Data supplied Start Marker

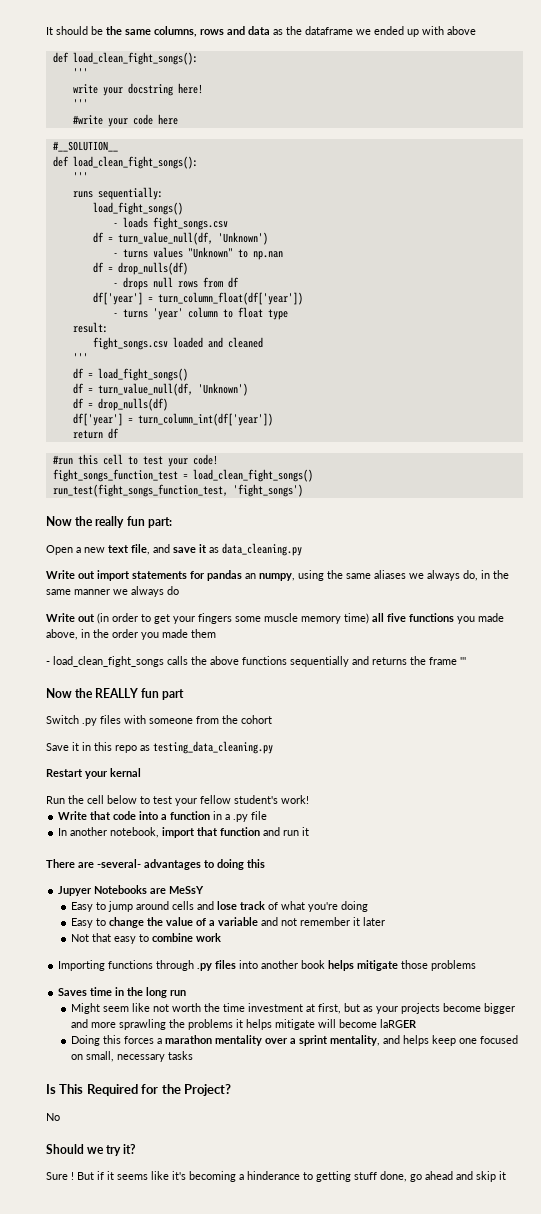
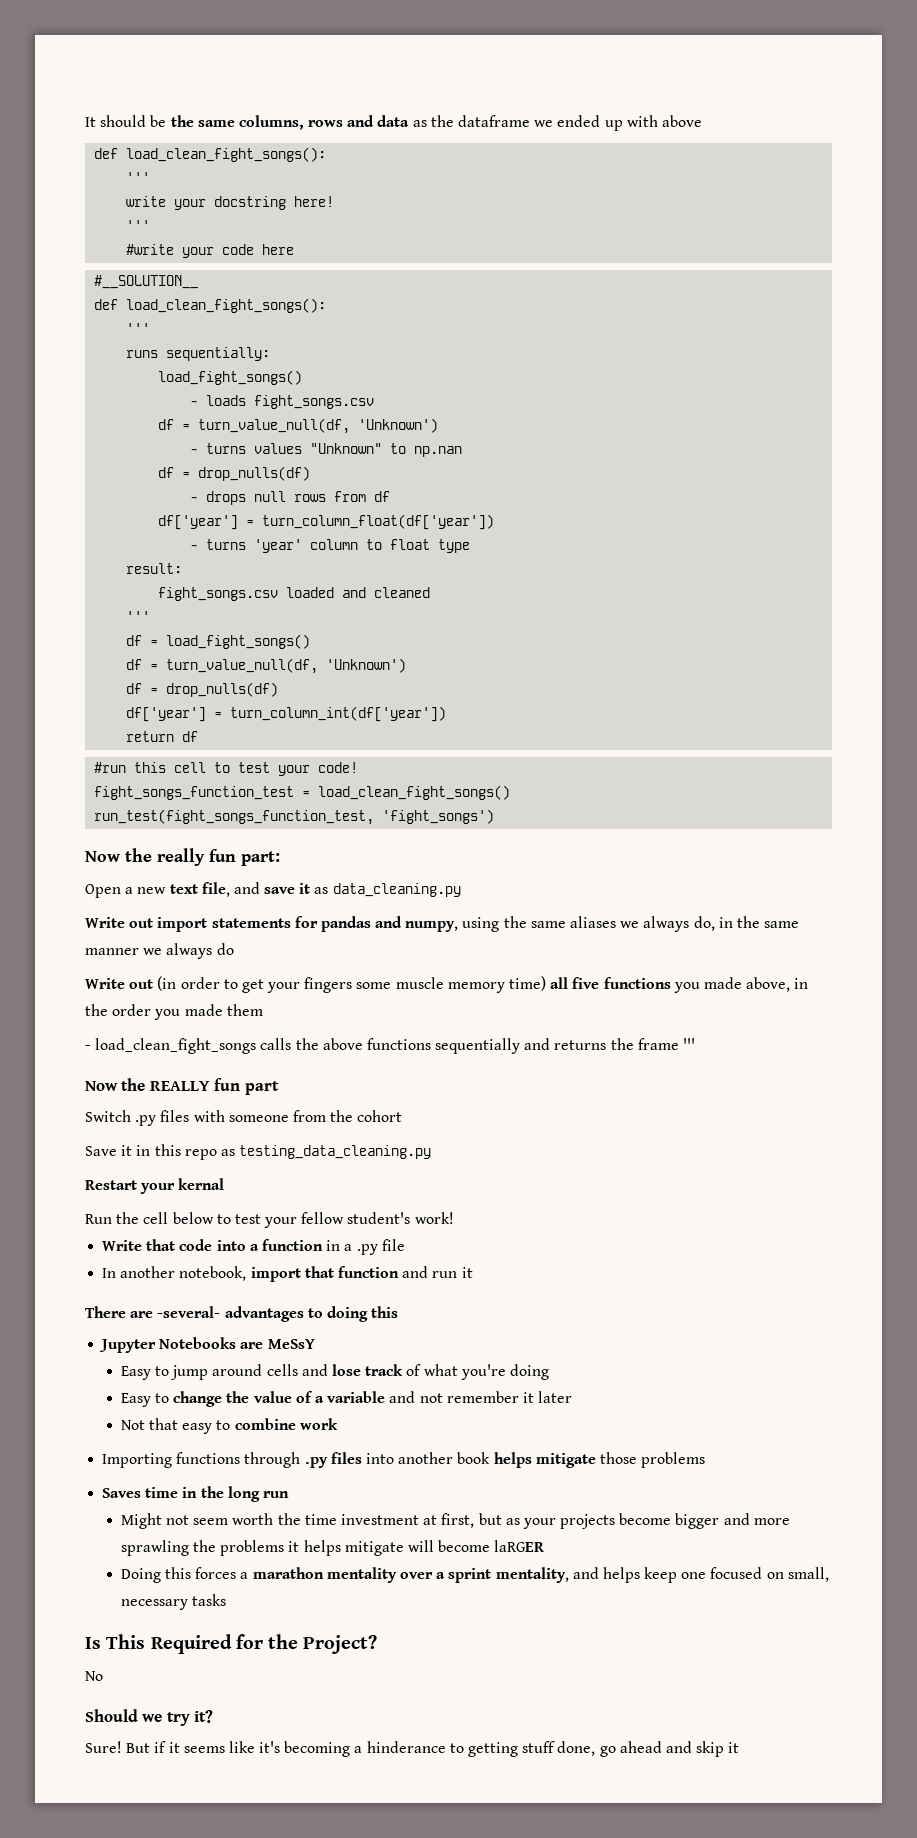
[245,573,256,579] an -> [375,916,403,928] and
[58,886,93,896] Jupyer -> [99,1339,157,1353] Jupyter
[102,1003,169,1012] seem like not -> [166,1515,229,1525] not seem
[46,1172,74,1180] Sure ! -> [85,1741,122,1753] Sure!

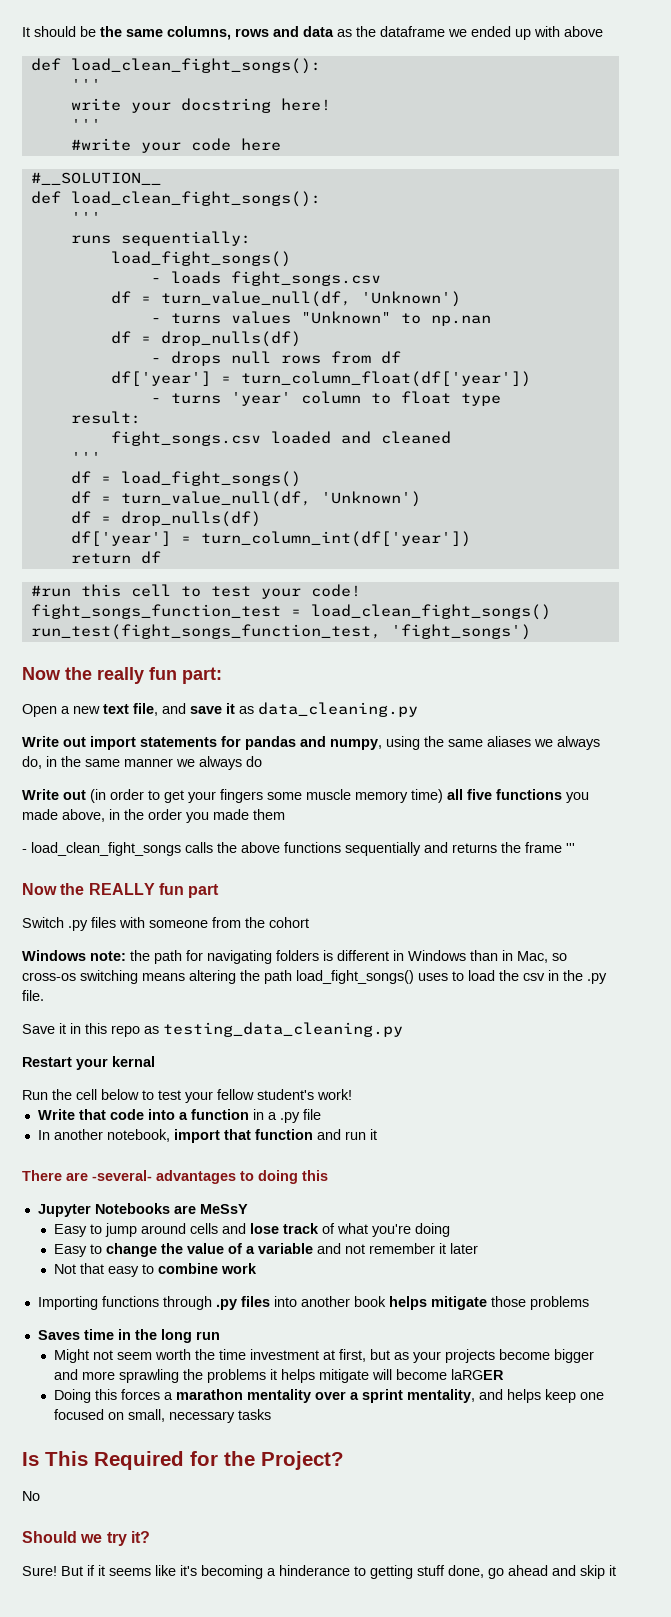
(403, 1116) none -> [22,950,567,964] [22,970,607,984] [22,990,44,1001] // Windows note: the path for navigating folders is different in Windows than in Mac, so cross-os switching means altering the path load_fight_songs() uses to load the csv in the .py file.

Data supplied End Marker

- [Exercise] What you return must match each record exactly and contain no images.

- [Task solution]
[245,573,256,579] an -> [375,916,403,928] and
[58,886,93,896] Jupyer -> [99,1339,157,1353] Jupyter
[102,1003,169,1012] seem like not -> [166,1515,229,1525] not seem
[46,1172,74,1180] Sure ! -> [85,1741,122,1753] Sure!

(403, 1116) none -> [22,950,567,964] [22,970,607,984] [22,990,44,1001] // Windows note: the path for navigating folders is different in Windows than in Mac, so cross-os switching means altering the path load_fight_songs() uses to load the csv in the .py file.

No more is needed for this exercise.